**About this task:** Each line in the listing below that contains "GETLOCAL" should be returned.

:: Task input ::

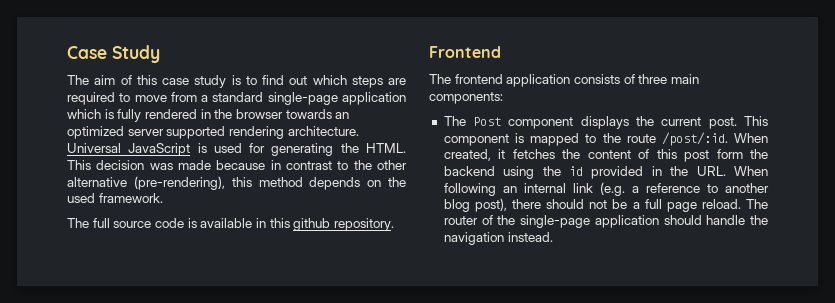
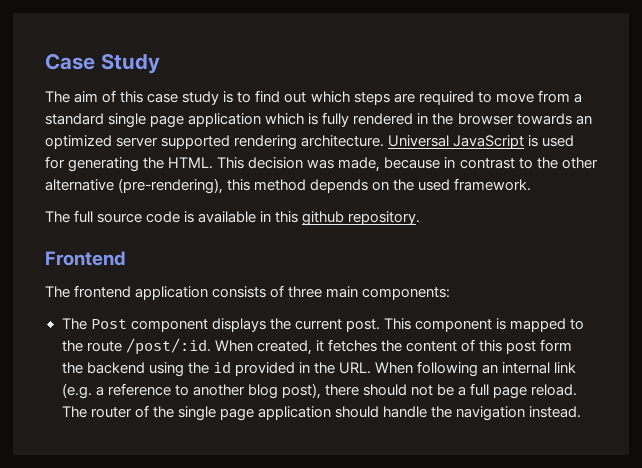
[267,92,338,105] single-page -> [108,113,185,128] single page
[178,160,211,170] made -> [338,157,381,172] made,
[520,215,591,228] single-page -> [177,406,254,421] single page

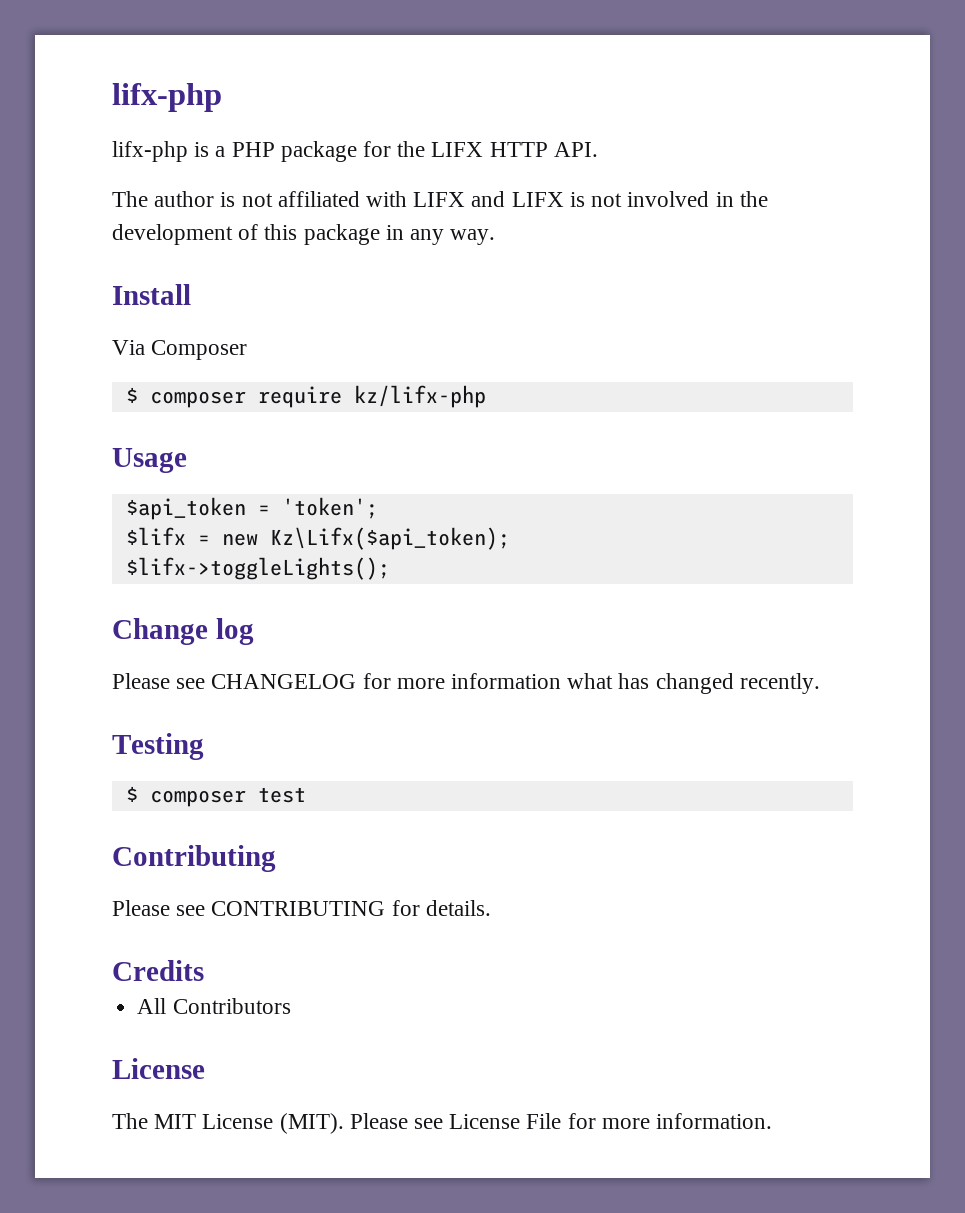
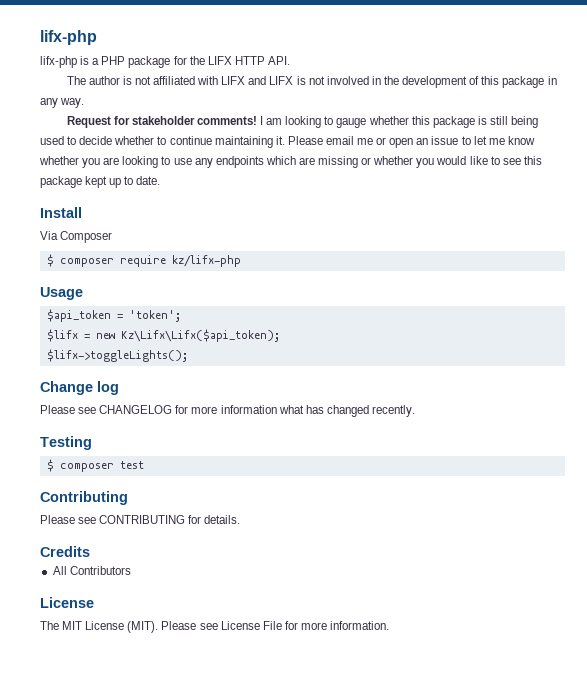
(496, 237) none -> [66,116,539,128] [40,136,535,148] [39,156,542,168] [40,176,161,188] // Request for stakeholder comments! I am looking to gauge whether this package is still being used to decide whether to continue maintaining it. Please email me or open an issue to let me know whether you are looking to use any endpoints which are missing or whether you would like to see this package kept up to date.
[269,527,510,550] Kz\Lifx($api_token); -> [120,329,280,342] Kz\Lifx\Lifx($api_token);

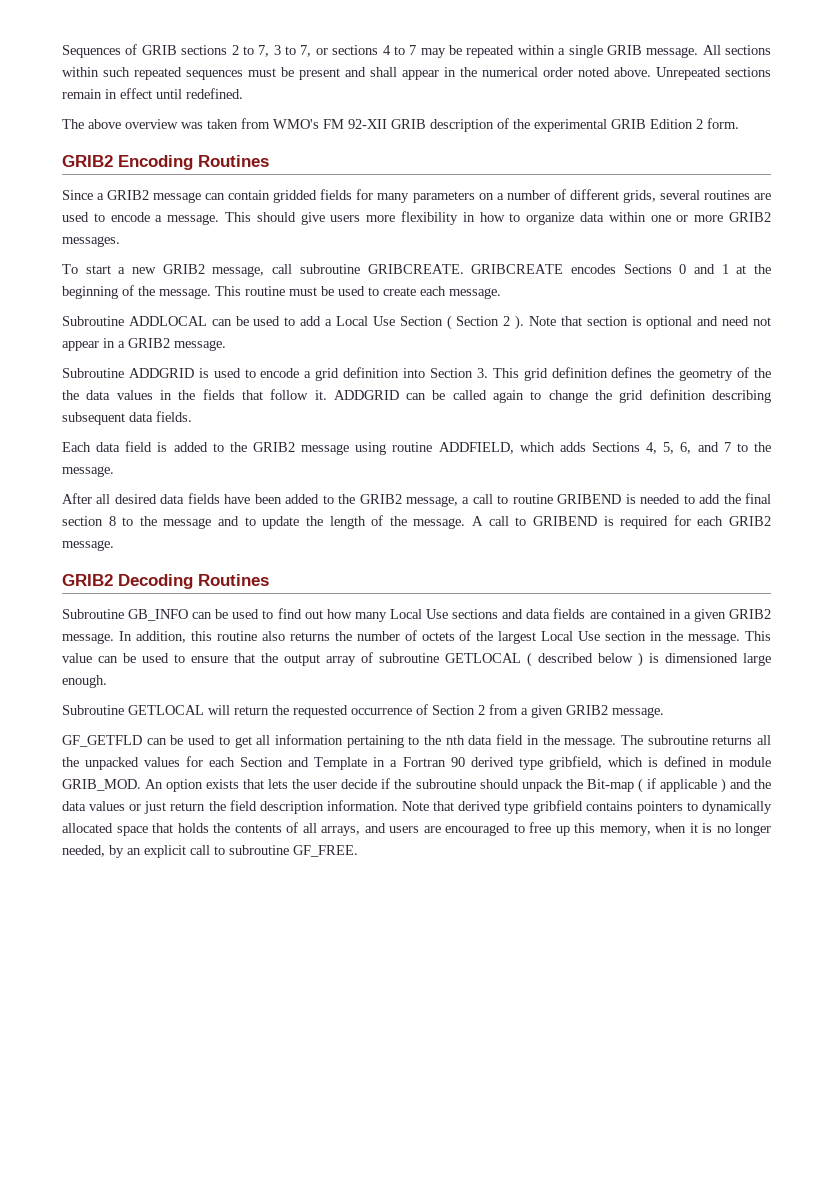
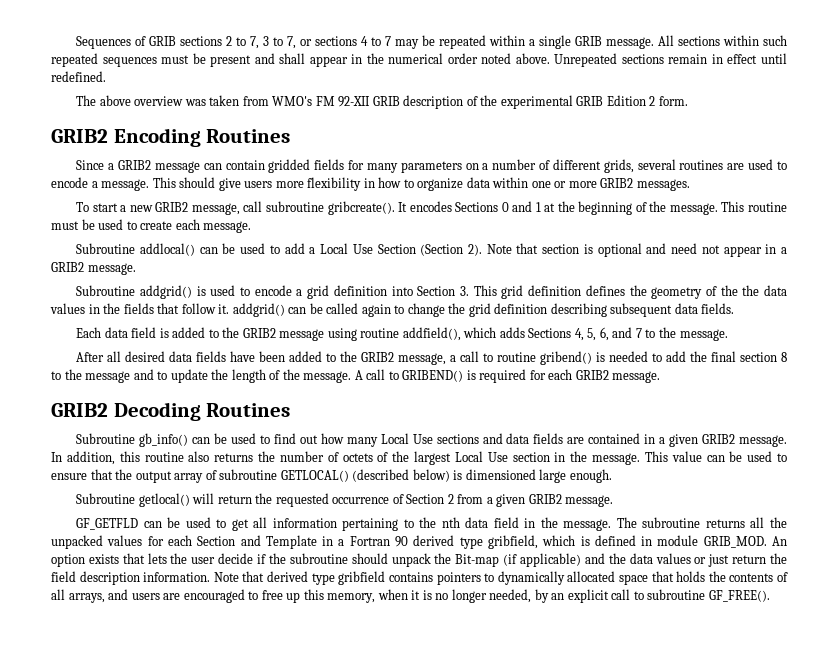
[367,264,564,274] GRIBCREATE. GRIBCREATE -> [327,201,408,215] gribcreate(). It
[128,316,207,326] ADDLOCAL -> [140,243,196,256] addlocal()
[446,315,525,330] ( Section 2 ). -> [420,244,483,256] (Section 2).
[128,368,194,378] ADDGRID -> [139,285,192,299] addgrid()
[333,390,399,400] ADDGRID -> [232,303,285,317] addgrid()
[438,442,514,454] ADDFIELD, -> [402,327,461,341] addfield(),
[557,494,622,504] GRIBEND -> [540,351,593,365] gribend()
[532,516,597,526] GRIBEND -> [402,370,464,382] GRIBEND()
[128,609,189,621] GB_INFO -> [139,433,189,447] gb_info()
[445,652,643,667] GETLOCAL ( described below ) -> [280,469,450,482] GETLOCAL() (described below)
[128,705,204,715] GETLOCAL -> [138,493,190,507] getlocal()
[637,778,726,793] ( if applicable ) -> [503,553,582,567] (if applicable)
[293,845,358,857] GF_FREE. -> [708,590,770,602] GF_FREE().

:::

**Your response:**
[445,652,643,667] GETLOCAL ( described below ) -> [280,469,450,482] GETLOCAL() (described below)
[128,705,204,715] GETLOCAL -> [138,493,190,507] getlocal()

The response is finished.